This seems to be the end of the clip. Kirk covers his face with one hand.
And over the call Bones says, “You sure there's nothing you two wanna tell me?”
“Perhaps if we accept an interview together - “
“Absolutely not,” says Lieutenant Steleka. “I've seen how you and Captain Spock talk with each other, and that's the last thing we need.”
Kirk is disappointed. He was under the impression that interviews always went better with the two of them – certainly, they seem to pass much faster. “Then what should we do? I'm at your disposal, Lieutenant.”
She tells him.
So, under strict directions from PR, Kirk does not set up another interview. He does not appear on any public programs, and he does not give any official statements. The trick is to make it seem like the rumors are entirely unimportant – so unimportant he barely even notices the fuss. This shouldn't be necessary – usually a blunt statement from a Vulcan would be enough to quell any questions, but in this case Spock's specific brand of honesty hasn't been very helpful.

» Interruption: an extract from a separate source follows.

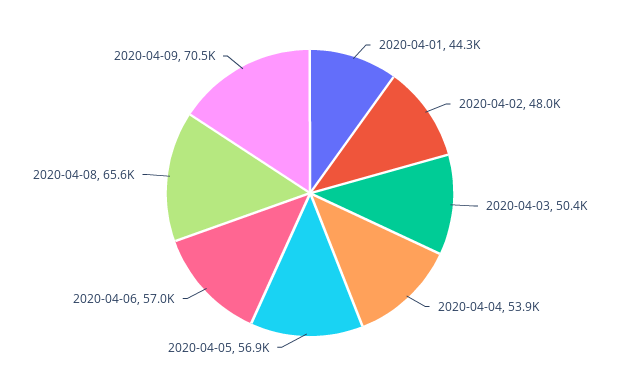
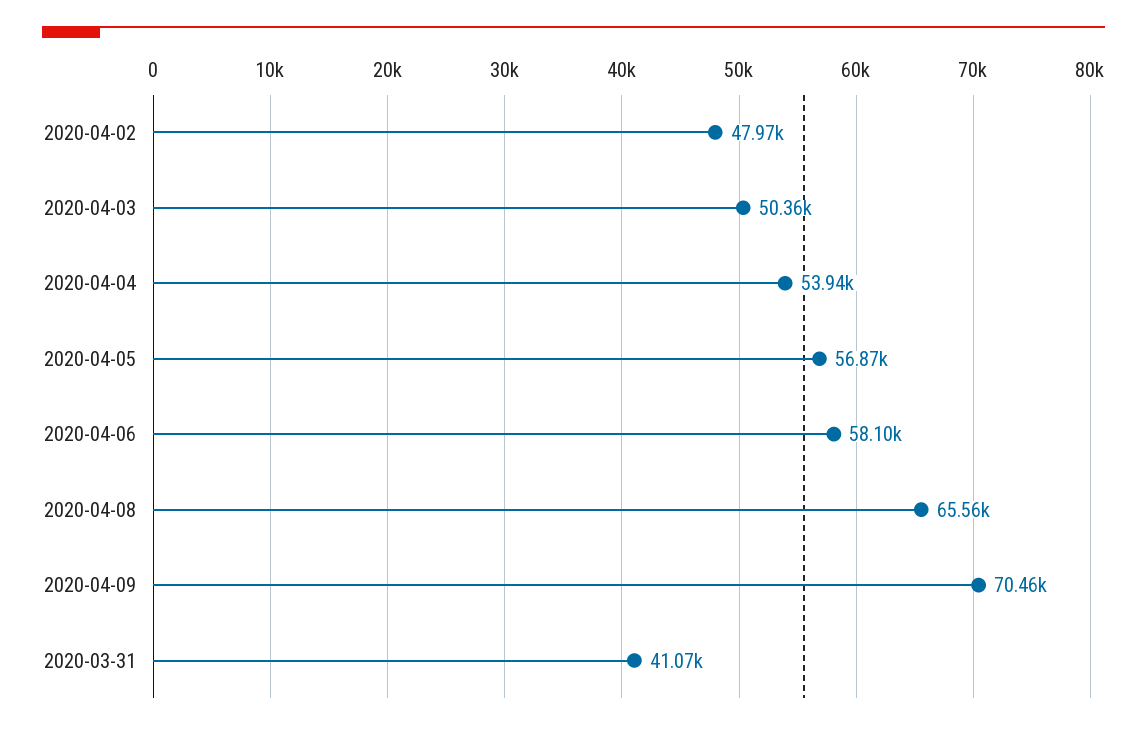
2020-04-01: 44300 -> none
2020-04-06: 57000 -> 58100
2020-03-31: none -> 41070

Kirk ignores the way his students suddenly find repeated opportunities to mention past exploits that just so happen to have included Spock, clearly angling for stories. He ignores the side-long glances from coworkers, and from civilians when he leaves the Academy Grounds. And then, as Steleka predicted, he's eventually assailed by a pushy reporter while buying a sandwich nearly six days later.

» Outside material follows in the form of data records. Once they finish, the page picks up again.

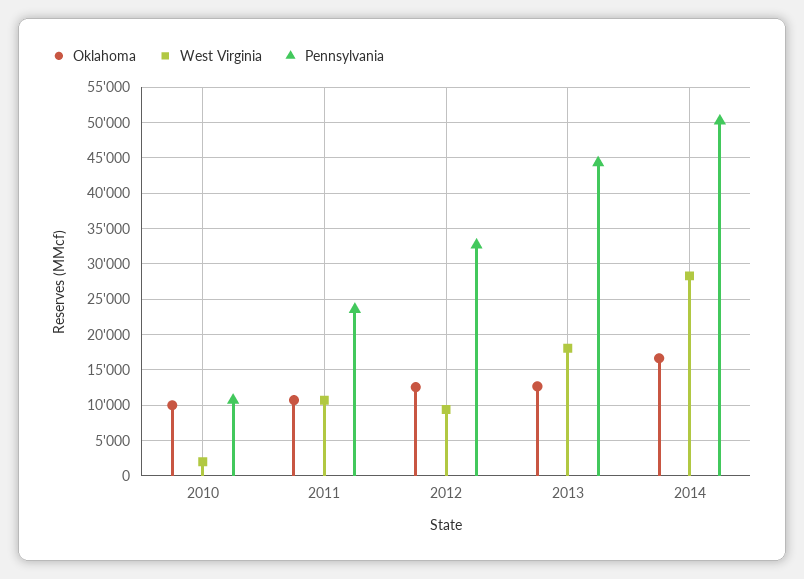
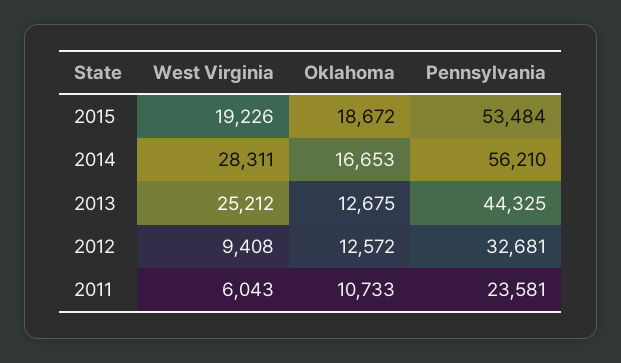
Oklahoma, 2010: 10000 -> none
West Virginia, 2010: 2000 -> none
Pennsylvania, 2010: 11000 -> none
West Virginia, 2011: 11000 -> 6043
West Virginia, 2013: 18000 -> 25212
Pennsylvania, 2014: 50000 -> 56210
West Virginia, 2015: none -> 19226
Oklahoma, 2015: none -> 18672
Pennsylvania, 2015: none -> 53484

“Admiral Kirk, San Francisco News. Do you have a moment?”
“One or two,” he agrees easily. “Though if this is about the recent debates over the Neutral Zone boundaries, I'm afraid I can't comment.”
The young reporter's face briefly blanks – he clearly has no awareness of any negotiations, and possibly doesn't know what the Neutral Zone is. “Of course,” he says anyway. “Admiral, can you comment on the rumor that you and Captain Spock are lovers?

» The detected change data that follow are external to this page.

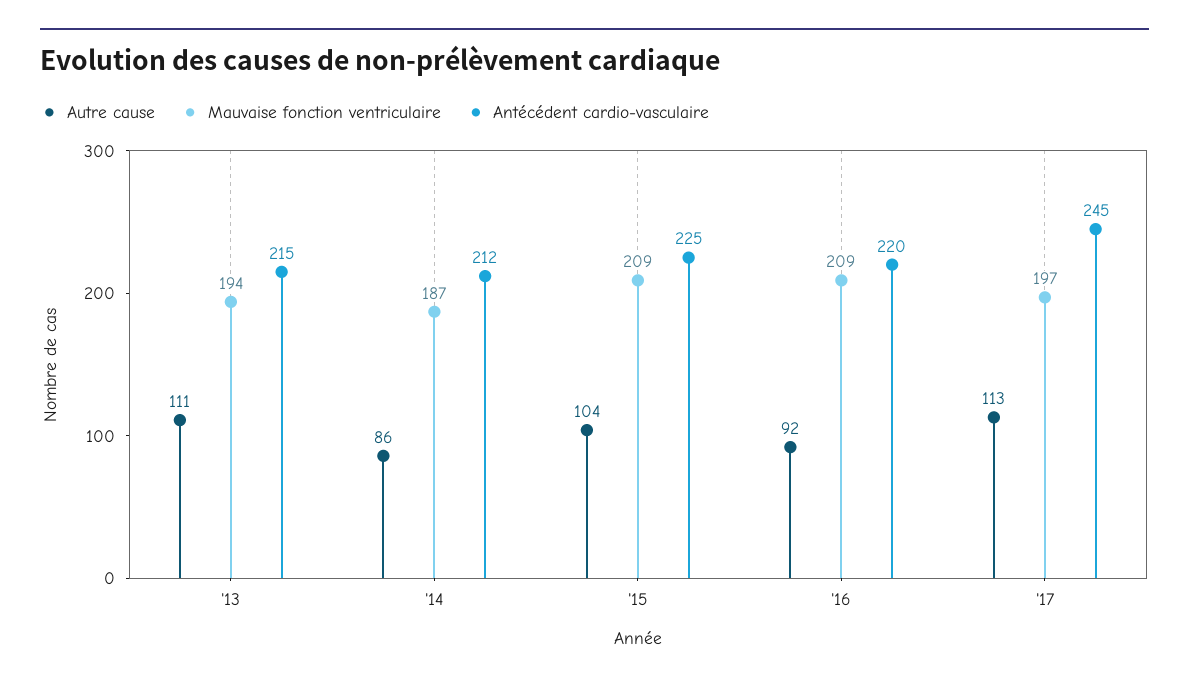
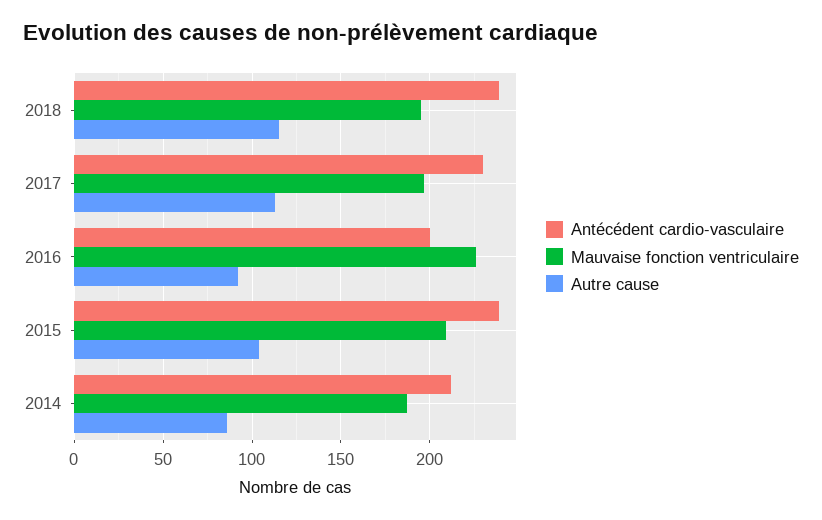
Autre cause, '13: 111 -> none
Mauvaise fonction ventriculaire, '13: 194 -> none
Antécédent cardio-vasculaire, '13: 215 -> none
Antécédent cardio-vasculaire, '15: 225 -> 240
Mauvaise fonction ventriculaire, '16: 209 -> 225
Antécédent cardio-vasculaire, '16: 220 -> 200
Antécédent cardio-vasculaire, '17: 245 -> 230
Antécédent cardio-vasculaire, 2018: none -> 240
Mauvaise fonction ventriculaire, 2018: none -> 195
Autre cause, 2018: none -> 115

"I was never previously aware of this 'lovers' rumor,” Kirk muses, trying to remember Steleka's advice. Vague, but firm. Pretend to be completely oblivious, pretend he doesn't even understand why people think he's with Spock. He can do that. “Although I have been told that Spock encountered it several times. Apparently, he'd always dismissed it with his characteristic lifting of his right eyebrow, which usually connotes some combination of surprise, disbelief, and/or annoyance...” He trails off a minute, picturing that look clearly in his mind's eye before registering the reporter's confusion. “And, ah, as for myself, I have always found my best gratification in that creature called woman*.”
Oh, wait. Maybe he should be a bit more clear. Vague is good, but he doesn't want people jumping on him like they did with Spock, just because he never outright stated that they aren't dating. Kirk adds, “Also, I would not like to be thought of as being so foolish that I would select a love partner who comes into sexual heat only once every seven years."
There. That sounds fine, doesn't it? It's a good thing he has so much experience with public speaking. Even if uplifting mid-battle declarations, reprimands, and diplomacy all strike him as a bit easier than wading through trash news segments.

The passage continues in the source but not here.